My focus this week is on showcasing different in-house data discovery platforms out there, and comparing their functionality. Fair warning this post is going to be a slightly long one - I have tried to summarize my key findings at the beginning of this article to make this an easy read.
Please note most insights in this article are compiled to the best of my knowledge after researching various engineering blogs and articles, so incase you feel something is incorrect, please contact me at neoeahit@gmail.com, and i will update this article asap.
Also always open to feedback on how to make this blog series better, so please do sign up and leave comments on what more you want to see next
Quick Summary
This article is focussed on showcasing the featureset, technical stack, supported datastores and industry trends of the various data discovery platforms at Spotify, Airbnb, Lyft, Uber, Netflix and LinkedIn.
Who should read this?
Anyone who is interested in data and faces the everyday problems on finding the `right` data. Investing in the right data discovery platform improves overall productivity by x folds!

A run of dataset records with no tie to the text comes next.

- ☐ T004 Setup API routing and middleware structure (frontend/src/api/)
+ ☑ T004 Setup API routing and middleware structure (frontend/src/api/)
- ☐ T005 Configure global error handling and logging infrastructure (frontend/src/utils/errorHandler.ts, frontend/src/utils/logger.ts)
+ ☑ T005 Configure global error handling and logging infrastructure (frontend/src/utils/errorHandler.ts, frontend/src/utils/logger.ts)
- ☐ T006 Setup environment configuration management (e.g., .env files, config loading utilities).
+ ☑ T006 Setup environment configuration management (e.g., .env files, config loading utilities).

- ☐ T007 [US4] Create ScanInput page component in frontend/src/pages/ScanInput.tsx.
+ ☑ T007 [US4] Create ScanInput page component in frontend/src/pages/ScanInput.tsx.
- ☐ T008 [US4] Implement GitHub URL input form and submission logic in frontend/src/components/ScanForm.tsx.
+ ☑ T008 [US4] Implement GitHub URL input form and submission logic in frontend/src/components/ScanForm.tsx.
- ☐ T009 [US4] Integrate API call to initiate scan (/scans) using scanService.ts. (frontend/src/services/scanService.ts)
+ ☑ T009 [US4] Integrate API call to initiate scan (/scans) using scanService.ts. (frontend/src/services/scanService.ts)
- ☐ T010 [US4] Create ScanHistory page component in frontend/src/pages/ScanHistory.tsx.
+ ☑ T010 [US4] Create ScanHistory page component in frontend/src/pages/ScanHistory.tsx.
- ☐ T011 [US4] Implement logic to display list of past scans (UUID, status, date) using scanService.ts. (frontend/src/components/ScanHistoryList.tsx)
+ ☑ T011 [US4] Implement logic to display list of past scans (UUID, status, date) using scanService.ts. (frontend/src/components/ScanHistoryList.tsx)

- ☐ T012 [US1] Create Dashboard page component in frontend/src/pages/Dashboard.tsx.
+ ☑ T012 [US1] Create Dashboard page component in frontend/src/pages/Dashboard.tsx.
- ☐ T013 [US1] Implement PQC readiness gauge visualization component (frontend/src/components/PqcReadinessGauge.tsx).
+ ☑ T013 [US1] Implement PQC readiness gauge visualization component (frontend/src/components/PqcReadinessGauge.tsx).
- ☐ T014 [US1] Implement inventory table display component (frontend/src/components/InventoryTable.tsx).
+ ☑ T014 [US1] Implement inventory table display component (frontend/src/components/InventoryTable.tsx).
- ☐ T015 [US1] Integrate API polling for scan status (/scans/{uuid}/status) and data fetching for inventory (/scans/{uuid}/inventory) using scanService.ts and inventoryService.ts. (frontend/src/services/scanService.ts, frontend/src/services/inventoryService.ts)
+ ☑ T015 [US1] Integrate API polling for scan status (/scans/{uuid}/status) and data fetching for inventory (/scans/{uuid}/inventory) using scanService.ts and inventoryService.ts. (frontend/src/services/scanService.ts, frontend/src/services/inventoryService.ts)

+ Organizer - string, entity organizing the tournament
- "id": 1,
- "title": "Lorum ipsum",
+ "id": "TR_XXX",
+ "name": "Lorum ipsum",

Now onto this week’s update.
In today’s world producing data is cheap. The projection is that the amount of digital data generated will grow from 33 ZB in 2018 to 175 ZB by 2025 as shown in the figure below.
This growth of data has presented new challenges to organizations - today a significant amount of time is spend in discovering the `correct` data. Quoting from Lyft’s blog
At Lyft, what we observed was that the while we wanted the majority of the time to be spent in model development (aka prototyping) and productionalization, a lot of the time was being spent in data discovery.
Data discovery has become such an important problem that companies are investing in data inventory and insights platforms. As you would have guessed this article is all about this :)
But before we start looking at the platforms out there, let’s actually try to understand the common questions which people want answers to which has actually lead to these solutions being built. A product ideally cannot exist without a need.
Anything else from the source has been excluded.